The two setups, three years apart
The old trip was the 2023 Rivian R1S Quad Gen 1 pulling a slightly smaller travel trailer, and I'd only had the R1S about a month when I took it on that trip.

The new trip is the 2024 Silverado EV RST First Edition with Max battery pack pulling our Grand Design Imagine 2970 RL, which is the larger of the two trailers. Same general route, same destination, same kind of overnight family drive. I mixed in clips from the original Rivian run so I could compare the two head to head: how stressful it feels, how easy the chargers are to get into, and how much planning the whole thing takes.
That's the honest way to look at this. It isn't really Rivian versus Silverado. It's a look at how much real-world EV towing has changed in a pretty short window.
Efficiency drops hard when you put a trailer behind you
On the way down I was a little disappointed. I kept seeing 0.7 to 0.8 mi/kWh, and 0.7 is not what I normally get. I went through the usual checklist trying to figure out why. I'd checked tire pressure before leaving. We had three people in the truck, all our gear in the trailer, about 10 gallons of fresh water on board so we could use the trailer restroom overnight, and a few gallons in the black tank. We were running the AC. Mild overnight temps should have been close to a best-case scenario, and it still wasn't great.
My best guess for the down leg was crosswinds. My weather app showed a sustained 5 mph wind with gusts up to 15, blowing across the vehicle. On the return trip I reset the trip meter and watched more carefully, and efficiency climbed to 0.8 and even 0.9 mi/kWh. Cooler air in the upper 60s, headwinds and crosswinds, and rough construction zones that bump up rolling resistance all moved the number around. The pattern I've settled on with this truck and a trailer this size: expect around 0.8 to 0.9 normally, and 0.7 when it's windy.

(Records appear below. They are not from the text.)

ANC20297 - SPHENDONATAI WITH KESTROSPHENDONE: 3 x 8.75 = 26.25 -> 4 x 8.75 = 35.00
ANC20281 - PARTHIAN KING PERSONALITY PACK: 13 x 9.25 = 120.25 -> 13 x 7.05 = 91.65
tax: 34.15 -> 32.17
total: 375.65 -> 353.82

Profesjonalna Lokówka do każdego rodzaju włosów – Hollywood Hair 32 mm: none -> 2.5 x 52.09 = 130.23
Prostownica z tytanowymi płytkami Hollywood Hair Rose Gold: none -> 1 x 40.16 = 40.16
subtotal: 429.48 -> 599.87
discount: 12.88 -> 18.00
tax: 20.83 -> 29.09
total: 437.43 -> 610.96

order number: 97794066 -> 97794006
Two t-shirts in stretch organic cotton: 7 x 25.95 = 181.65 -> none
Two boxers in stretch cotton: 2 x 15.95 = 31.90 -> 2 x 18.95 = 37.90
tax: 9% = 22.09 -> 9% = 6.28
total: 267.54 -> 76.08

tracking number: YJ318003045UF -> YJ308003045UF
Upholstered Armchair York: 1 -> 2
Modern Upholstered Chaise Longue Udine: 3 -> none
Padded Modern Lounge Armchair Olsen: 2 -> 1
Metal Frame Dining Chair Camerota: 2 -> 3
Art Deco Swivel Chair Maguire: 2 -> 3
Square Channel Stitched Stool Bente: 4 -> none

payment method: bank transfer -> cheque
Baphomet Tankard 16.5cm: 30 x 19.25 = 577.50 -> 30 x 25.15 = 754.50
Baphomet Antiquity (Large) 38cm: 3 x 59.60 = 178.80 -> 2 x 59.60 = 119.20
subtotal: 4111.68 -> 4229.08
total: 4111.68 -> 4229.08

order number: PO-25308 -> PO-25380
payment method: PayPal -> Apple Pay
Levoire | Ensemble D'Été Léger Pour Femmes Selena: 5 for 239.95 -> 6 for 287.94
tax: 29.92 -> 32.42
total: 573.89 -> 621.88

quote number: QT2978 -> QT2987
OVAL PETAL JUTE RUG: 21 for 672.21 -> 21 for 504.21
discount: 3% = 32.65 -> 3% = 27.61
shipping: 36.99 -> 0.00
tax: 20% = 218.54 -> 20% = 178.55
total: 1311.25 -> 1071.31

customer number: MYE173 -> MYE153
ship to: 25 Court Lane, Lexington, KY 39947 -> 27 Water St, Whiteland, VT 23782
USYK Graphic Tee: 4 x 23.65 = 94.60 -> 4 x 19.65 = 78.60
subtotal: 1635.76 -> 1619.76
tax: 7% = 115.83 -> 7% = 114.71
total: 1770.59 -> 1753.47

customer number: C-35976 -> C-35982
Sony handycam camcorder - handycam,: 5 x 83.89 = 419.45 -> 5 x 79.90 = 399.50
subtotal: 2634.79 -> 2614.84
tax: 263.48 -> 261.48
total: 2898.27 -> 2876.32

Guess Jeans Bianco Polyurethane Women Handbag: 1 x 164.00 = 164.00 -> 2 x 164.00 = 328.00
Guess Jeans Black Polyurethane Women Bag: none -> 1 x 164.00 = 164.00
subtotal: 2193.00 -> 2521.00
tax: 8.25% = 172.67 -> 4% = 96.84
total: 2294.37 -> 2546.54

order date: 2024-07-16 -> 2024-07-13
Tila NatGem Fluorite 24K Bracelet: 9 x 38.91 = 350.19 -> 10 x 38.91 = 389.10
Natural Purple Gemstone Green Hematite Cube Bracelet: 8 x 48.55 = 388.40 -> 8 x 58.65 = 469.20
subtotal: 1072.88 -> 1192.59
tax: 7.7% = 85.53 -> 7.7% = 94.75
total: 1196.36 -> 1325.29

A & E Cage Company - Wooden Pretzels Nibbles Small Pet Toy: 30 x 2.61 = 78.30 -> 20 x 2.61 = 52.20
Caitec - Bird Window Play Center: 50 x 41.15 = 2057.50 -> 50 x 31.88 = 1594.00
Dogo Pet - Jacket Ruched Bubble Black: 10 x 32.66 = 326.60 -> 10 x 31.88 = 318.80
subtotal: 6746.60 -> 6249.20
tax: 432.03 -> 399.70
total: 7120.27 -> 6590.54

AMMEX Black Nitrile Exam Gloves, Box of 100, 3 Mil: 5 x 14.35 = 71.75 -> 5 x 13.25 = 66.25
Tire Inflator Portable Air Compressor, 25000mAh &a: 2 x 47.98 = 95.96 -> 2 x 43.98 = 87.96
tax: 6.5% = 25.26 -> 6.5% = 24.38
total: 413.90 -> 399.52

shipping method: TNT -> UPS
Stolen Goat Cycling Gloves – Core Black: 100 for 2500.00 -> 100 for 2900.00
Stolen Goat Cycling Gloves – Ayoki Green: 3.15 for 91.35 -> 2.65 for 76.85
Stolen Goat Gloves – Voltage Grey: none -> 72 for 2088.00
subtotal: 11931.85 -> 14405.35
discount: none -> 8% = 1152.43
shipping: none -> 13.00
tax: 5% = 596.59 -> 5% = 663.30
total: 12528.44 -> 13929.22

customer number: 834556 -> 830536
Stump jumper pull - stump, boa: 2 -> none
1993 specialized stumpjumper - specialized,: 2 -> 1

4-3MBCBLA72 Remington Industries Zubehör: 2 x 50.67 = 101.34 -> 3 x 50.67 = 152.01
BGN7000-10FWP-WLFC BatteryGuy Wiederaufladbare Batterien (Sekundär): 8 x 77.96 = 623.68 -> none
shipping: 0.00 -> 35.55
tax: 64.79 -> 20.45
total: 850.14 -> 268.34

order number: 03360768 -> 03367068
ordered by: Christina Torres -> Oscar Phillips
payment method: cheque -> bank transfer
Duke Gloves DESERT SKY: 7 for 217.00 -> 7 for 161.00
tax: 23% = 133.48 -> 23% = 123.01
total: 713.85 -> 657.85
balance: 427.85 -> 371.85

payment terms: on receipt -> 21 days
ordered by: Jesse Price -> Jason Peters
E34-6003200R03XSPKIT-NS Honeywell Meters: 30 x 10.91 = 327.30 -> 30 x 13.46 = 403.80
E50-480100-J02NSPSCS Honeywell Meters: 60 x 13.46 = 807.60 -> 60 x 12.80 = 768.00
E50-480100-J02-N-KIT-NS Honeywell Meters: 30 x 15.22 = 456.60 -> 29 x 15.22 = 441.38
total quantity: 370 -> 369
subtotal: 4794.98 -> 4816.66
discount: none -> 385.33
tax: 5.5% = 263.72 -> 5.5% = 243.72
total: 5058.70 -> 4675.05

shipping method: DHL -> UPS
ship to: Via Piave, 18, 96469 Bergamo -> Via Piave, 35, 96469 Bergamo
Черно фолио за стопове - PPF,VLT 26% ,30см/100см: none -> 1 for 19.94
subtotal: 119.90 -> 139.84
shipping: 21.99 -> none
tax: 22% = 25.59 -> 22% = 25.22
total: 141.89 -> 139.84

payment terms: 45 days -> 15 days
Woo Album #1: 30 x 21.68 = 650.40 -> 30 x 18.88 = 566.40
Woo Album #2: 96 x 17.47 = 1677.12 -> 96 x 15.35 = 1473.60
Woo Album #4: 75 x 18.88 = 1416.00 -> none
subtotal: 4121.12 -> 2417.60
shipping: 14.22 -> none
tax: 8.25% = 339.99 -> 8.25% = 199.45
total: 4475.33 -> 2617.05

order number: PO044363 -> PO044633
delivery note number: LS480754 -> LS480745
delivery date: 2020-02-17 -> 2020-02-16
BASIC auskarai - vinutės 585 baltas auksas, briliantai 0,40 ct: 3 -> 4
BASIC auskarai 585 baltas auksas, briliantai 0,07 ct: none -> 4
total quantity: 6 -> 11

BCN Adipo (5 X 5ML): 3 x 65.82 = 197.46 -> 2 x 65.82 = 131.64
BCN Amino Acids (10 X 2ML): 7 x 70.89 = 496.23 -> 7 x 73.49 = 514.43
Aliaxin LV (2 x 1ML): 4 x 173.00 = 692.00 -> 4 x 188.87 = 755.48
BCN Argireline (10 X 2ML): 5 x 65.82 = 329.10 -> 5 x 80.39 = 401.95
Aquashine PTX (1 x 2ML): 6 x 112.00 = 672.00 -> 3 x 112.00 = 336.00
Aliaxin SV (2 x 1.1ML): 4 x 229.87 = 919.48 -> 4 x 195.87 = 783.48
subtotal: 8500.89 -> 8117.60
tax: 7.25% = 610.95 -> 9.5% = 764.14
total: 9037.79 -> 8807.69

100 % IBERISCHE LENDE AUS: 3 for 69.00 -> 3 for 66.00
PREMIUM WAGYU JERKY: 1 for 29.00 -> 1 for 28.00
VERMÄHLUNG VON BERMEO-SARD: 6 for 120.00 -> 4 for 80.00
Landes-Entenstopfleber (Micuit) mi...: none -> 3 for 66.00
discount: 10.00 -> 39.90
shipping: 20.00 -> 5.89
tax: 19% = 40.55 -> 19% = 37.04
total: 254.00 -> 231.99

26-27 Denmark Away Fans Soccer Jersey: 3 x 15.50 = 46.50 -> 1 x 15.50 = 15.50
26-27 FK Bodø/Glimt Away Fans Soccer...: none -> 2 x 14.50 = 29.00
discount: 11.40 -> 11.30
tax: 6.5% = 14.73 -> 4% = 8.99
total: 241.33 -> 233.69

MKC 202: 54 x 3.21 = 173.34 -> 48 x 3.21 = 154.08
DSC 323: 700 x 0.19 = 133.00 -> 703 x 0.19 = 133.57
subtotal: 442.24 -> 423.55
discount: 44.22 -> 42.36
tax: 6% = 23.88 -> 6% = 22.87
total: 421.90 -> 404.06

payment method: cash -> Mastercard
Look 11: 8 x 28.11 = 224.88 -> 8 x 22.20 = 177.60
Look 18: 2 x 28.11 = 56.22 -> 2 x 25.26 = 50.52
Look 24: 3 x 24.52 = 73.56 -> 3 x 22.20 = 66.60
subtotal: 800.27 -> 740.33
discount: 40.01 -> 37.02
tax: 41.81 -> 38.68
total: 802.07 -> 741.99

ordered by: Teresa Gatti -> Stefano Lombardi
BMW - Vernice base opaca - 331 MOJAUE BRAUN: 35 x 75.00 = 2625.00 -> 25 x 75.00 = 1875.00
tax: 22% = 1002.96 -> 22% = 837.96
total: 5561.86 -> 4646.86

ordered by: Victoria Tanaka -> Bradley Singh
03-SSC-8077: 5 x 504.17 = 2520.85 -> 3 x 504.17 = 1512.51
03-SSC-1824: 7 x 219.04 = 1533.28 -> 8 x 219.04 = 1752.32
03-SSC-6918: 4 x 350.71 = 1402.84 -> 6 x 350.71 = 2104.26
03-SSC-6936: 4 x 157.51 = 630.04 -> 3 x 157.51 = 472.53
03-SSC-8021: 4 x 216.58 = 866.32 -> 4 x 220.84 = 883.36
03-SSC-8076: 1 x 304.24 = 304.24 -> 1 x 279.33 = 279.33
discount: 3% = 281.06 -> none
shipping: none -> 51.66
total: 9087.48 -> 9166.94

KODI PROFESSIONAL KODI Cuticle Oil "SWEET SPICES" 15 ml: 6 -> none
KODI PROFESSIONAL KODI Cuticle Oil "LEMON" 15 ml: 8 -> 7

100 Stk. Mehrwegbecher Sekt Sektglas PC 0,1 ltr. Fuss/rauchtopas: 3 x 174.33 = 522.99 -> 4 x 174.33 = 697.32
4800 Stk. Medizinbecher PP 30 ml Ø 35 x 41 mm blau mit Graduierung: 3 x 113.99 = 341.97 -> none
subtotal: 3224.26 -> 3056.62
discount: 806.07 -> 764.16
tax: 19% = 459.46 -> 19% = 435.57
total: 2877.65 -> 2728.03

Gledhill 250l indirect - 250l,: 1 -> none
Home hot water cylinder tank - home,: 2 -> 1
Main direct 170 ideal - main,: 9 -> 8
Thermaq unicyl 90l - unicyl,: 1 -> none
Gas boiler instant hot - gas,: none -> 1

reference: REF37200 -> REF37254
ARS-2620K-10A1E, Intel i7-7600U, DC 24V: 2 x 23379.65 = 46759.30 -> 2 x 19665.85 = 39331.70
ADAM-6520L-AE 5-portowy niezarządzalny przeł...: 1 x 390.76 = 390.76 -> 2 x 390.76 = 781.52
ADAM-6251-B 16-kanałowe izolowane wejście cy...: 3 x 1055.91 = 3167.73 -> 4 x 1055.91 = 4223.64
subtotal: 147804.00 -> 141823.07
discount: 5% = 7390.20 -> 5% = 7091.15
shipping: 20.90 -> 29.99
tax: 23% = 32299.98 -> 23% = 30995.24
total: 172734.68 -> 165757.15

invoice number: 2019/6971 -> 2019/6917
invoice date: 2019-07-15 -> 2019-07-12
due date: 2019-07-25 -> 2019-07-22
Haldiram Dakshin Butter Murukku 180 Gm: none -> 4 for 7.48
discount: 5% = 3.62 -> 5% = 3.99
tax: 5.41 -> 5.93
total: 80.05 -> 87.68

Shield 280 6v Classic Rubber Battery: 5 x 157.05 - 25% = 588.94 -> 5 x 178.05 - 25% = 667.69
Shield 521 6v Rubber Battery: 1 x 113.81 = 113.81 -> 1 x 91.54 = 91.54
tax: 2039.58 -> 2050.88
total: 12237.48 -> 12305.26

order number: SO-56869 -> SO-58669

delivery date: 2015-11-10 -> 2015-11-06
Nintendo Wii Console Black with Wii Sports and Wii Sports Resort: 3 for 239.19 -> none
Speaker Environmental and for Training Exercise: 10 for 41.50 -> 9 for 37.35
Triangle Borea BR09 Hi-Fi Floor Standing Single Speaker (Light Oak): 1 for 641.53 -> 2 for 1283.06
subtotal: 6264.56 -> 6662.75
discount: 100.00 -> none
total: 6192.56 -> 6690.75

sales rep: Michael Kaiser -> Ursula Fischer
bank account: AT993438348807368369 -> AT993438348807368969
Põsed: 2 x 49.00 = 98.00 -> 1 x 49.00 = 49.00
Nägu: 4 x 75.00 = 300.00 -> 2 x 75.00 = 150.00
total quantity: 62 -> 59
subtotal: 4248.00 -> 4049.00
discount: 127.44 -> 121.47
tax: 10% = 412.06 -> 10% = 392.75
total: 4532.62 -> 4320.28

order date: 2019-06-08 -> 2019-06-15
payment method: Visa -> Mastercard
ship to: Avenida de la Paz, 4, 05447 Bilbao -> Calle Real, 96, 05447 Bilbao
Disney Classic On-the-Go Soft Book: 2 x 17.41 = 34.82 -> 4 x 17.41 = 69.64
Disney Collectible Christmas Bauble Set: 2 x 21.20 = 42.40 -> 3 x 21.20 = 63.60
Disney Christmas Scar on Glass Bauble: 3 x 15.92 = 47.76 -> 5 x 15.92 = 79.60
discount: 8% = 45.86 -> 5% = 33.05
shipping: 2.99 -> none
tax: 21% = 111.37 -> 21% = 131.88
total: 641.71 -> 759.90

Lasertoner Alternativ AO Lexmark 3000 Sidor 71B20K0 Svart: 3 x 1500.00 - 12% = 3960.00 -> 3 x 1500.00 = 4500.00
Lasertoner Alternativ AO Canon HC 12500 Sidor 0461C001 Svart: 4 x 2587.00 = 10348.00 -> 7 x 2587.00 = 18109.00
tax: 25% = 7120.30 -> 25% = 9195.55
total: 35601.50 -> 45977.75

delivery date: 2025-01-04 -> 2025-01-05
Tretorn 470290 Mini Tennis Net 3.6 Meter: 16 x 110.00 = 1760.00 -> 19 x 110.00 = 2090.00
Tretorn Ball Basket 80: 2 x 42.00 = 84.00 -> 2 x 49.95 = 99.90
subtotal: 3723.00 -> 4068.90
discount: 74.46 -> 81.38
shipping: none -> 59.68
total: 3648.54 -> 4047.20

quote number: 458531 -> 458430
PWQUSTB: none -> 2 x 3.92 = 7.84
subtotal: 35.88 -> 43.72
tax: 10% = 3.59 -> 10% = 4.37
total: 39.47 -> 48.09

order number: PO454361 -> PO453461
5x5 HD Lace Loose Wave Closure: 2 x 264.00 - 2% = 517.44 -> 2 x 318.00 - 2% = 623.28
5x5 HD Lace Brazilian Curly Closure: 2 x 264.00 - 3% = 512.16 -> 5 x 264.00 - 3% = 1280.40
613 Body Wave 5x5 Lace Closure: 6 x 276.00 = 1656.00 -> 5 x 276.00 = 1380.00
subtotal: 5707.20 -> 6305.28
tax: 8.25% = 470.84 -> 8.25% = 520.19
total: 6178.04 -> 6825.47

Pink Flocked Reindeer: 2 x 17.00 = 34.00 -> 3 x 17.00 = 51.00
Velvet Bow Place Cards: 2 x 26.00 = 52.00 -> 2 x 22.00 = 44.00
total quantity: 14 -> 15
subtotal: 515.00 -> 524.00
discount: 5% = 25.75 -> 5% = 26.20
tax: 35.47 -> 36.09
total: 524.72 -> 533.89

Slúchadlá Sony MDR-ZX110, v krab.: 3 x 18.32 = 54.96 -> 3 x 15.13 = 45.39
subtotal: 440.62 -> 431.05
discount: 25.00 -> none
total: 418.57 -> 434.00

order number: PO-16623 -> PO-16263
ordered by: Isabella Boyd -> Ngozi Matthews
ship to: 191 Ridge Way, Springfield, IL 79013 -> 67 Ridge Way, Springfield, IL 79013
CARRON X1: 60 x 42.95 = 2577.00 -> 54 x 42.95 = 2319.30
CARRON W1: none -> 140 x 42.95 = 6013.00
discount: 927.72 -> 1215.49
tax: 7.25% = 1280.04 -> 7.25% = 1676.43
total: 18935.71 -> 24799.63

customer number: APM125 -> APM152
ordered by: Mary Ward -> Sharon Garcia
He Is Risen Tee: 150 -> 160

Charging while towing is still the hard part
The battery situation is better, but the charging experience is still where these trips live or die. A few stops stood out for the right reasons. The Pilot Flying J in Kenly, NC has pull-through chargers, which are so much easier than pulling up and blocking stalls when you've got a trailer hooked up. The Mercedes 400 kW chargers in Florence were the fastest I hit on this route, not the cheapest, but quick. And the Tesla Superchargers in Walterboro, SC were genuinely good for towing because you can pull up alongside them instead of nosing in.
And then there's Walterboro
The Electrify America in Walterboro, South Carolina is the one that reminds you how far this still has to go. Three years ago I sat there over three hours charging the Rivian. This time I didn't even bother. I used the Tesla Supercharger nearby instead. I was able to pull 100 kW consistently. Not great speed at all but much better than my previous experiences in Walterboro.
What the charging actually costs and how fast it ramps
| Metric | June 2026 Silverado EV + Grand Design Imagine 2970 RL |
July 2023 Rivian R1S Quad + Apex 245BHS |
|---|---|---|
| Total miles | 1,216 | Not recorded |
| Energy used | 1,227.40 kWh | 1,026 kWh |
| Total cost | $592.47 | $383.26 |
| Average per kWh | $0.49 | $0.38 |
| Total charging time | 3h 37m | Not recorded |
| Powertrain | How it is figured | Trip cost |
|---|---|---|
| Silverado EV (actual) | Measured charging cost | $592.47 |
| Gas truck (est.) | 144 gal @ 8.5 mpg, $3.87/gal | $557.28 |
| Diesel truck (est.) | 102 gal @ 12 mpg, $5.82/gal | $593.64 |
| Fuel | July 2023 avg/gal | Current avg/gal | Change |
|---|---|---|---|
| Gas | $3.84 | $3.87 | +$0.03 |
| Diesel | $3.77 | $5.82 | +$2.05 |
Pricing is all over the map. At one stop I saw 40 cents per kWh, with 30 cents showing as the member price. At a fast stop I was pulling 348 kW at 24% state of charge, and my rough math was that the same fill at a GM Energy station would have run closer to $100.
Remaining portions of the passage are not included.